- Ulaş Location within Turkey Ulaş Location within Marmara
- Coordinates: 41°13′N 27°43′E﻿ / ﻿41.217°N 27.717°E
- Country: Turkey
- Province: Tekirdağ
- District: Ergene
- Elevation: 150 m (490 ft)
- Population (2022): 6,727
- Time zone: UTC+3 (TRT)
- Postal code: 59930
- Area code: 0282

= Ulaş, Tekirdağ =

Ulaş is a neighbourhood of the municipality and district of Ergene, Tekirdağ Province, Turkey. Its population is 6,727 (2022). Before the 2013 reorganisation, it was a town (belde) in the district of Çorlu. It is situated in the Rumeli region of the Balkan Peninsula (also known as Thrace in Turkey, the European part of Turkey) south of Turkish state highway D.535, which connects Istanbul to Edirne and the Bulgarian border. Its distance to Çorlu is 12 km; to Tekirdağ is 49 km.

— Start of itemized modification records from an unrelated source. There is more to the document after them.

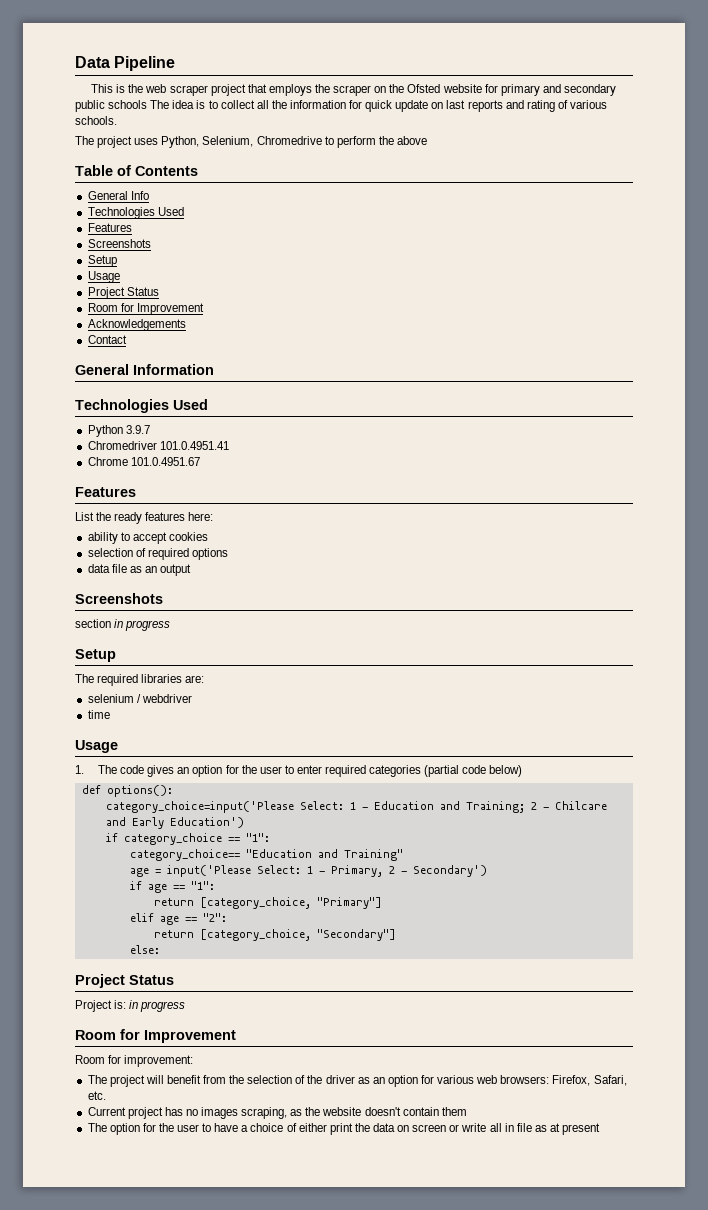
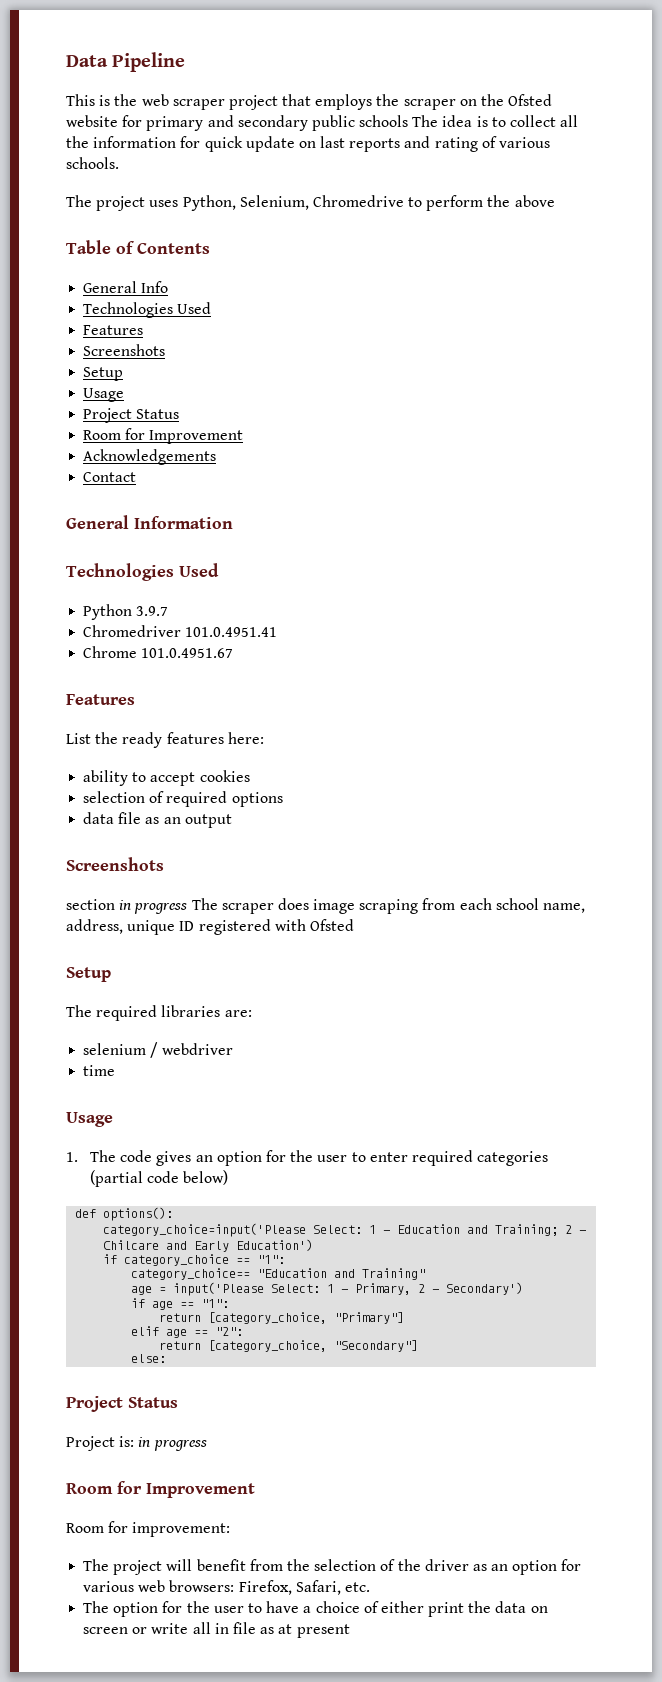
(171, 625) none -> [191,898,586,914] [66,919,354,935] The scraper does image scraping from each school name, address, unique ID registered with Ofsted
[87,1107,467,1119] // Current project has no images scraping, as the website doesn't contain them -> (370, 1587) none

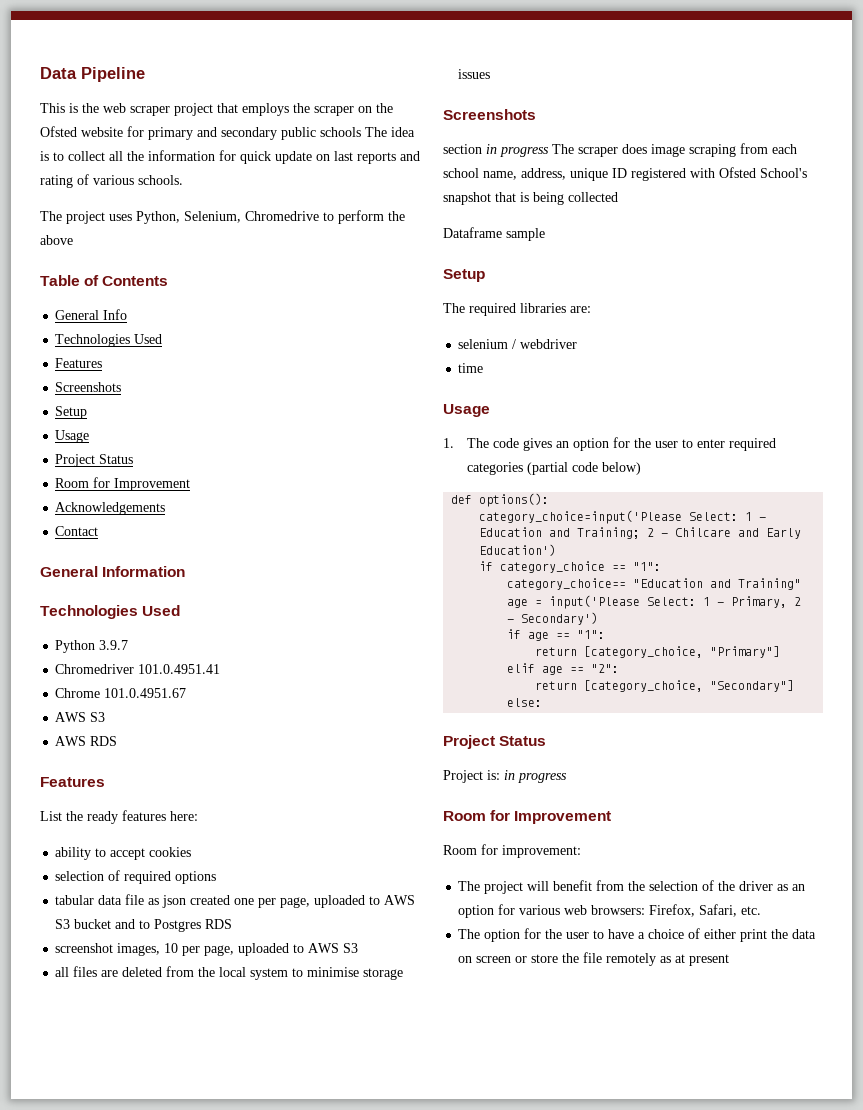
(234, 653) none -> [55,712,106,722] [55,736,118,746] // AWS S3 // AWS RDS
(283, 799) none -> [55,895,95,905] tabular
[163,814,232,828] an output -> [162,895,416,908] [55,919,233,932] [55,943,359,956] [55,966,404,980] [458,69,491,79] json created one per page, uploaded to AWS S3 bucket and to Postgres RDS // screenshot images, 10 per page, uploaded to AWS S3 // all files are deleted from the local system to minimise storage issues
(354, 925) none -> [760,168,807,178] [443,192,618,205] [443,227,545,241] School's snapshot that is being collected // Dataframe sample
[151,1622,256,1634] write all in file -> [531,952,657,966] store the file remotely

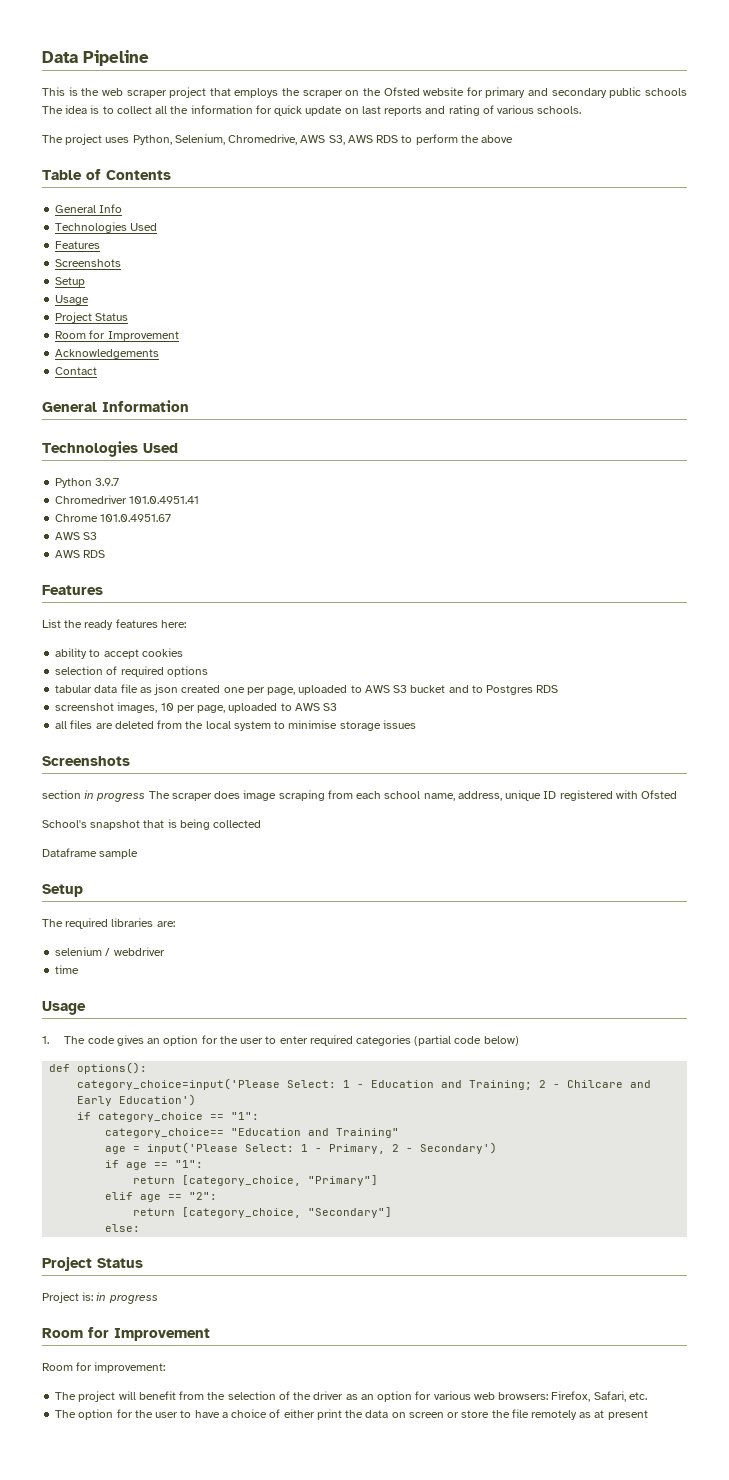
[245,211,319,221] Chromedrive -> [228,134,399,145] Chromedrive, AWS S3, AWS RDS
(756, 172) none -> (678, 794) //

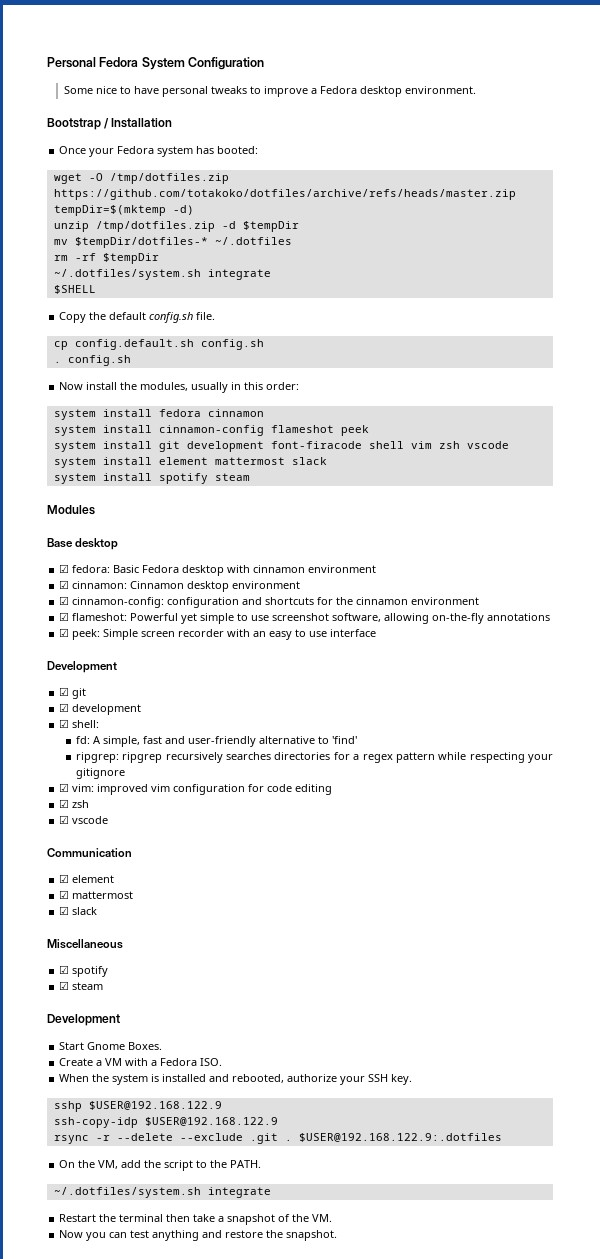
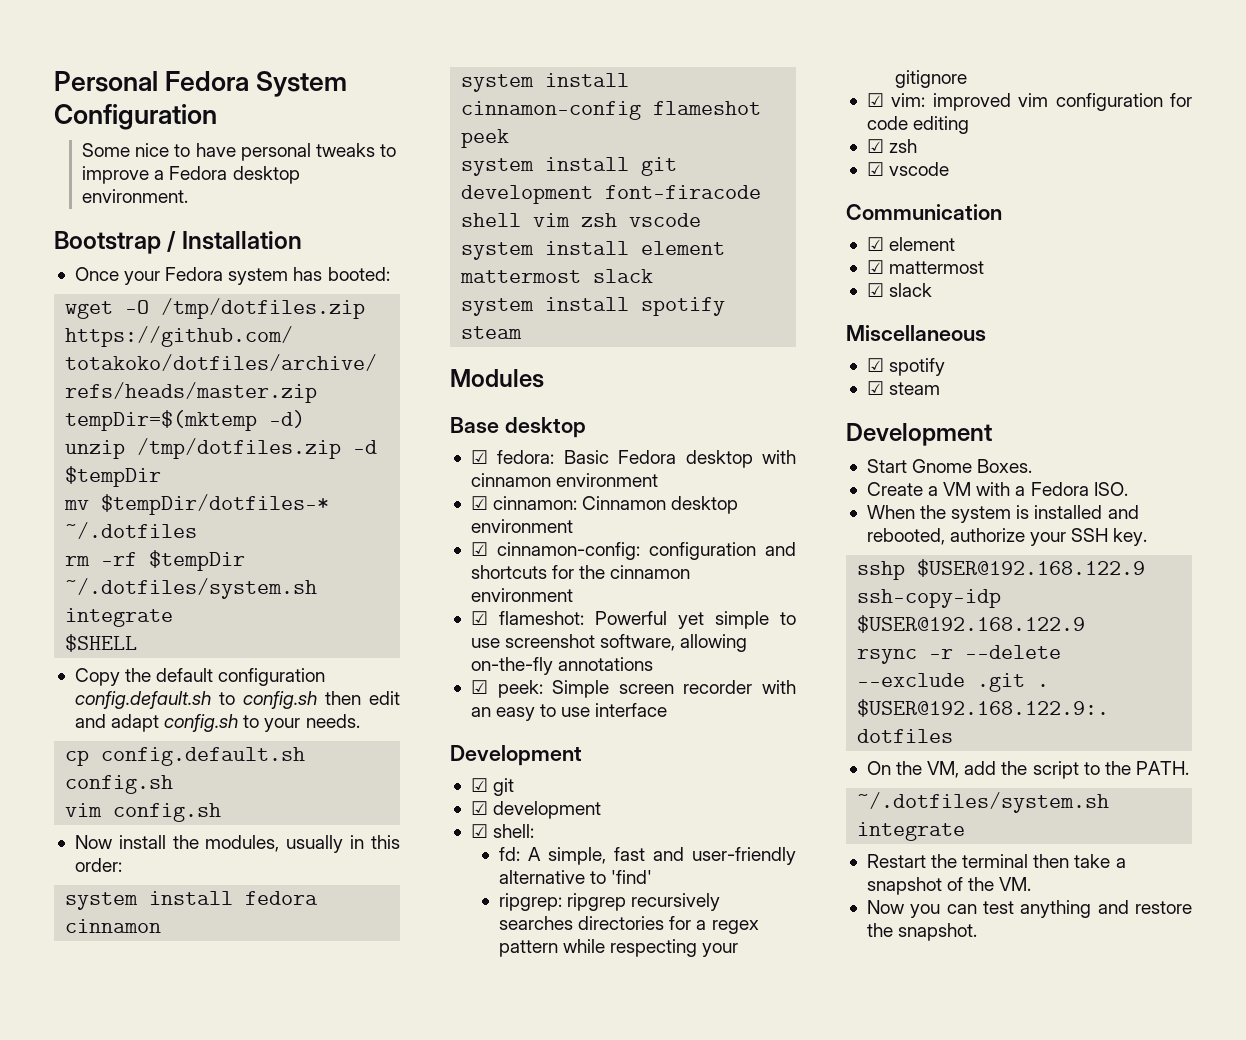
[149,312,216,323] config.sh file. -> [218,668,326,686] [74,691,401,709] [74,714,360,732] configuration config.default.sh to config.sh then edit and adapt config.sh to your needs.
[53,361,61,363] . -> [65,803,103,817] vim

Ulaş was founded in 1937 by Turkish refugees from Bulgaria. In 1992 it was declared the seat of its township. It is situated in a rapidly flourishing industrial area; there are about 60 factories or workshops in and around the town. Animal husbandry and agriculture are secondary economic sectors.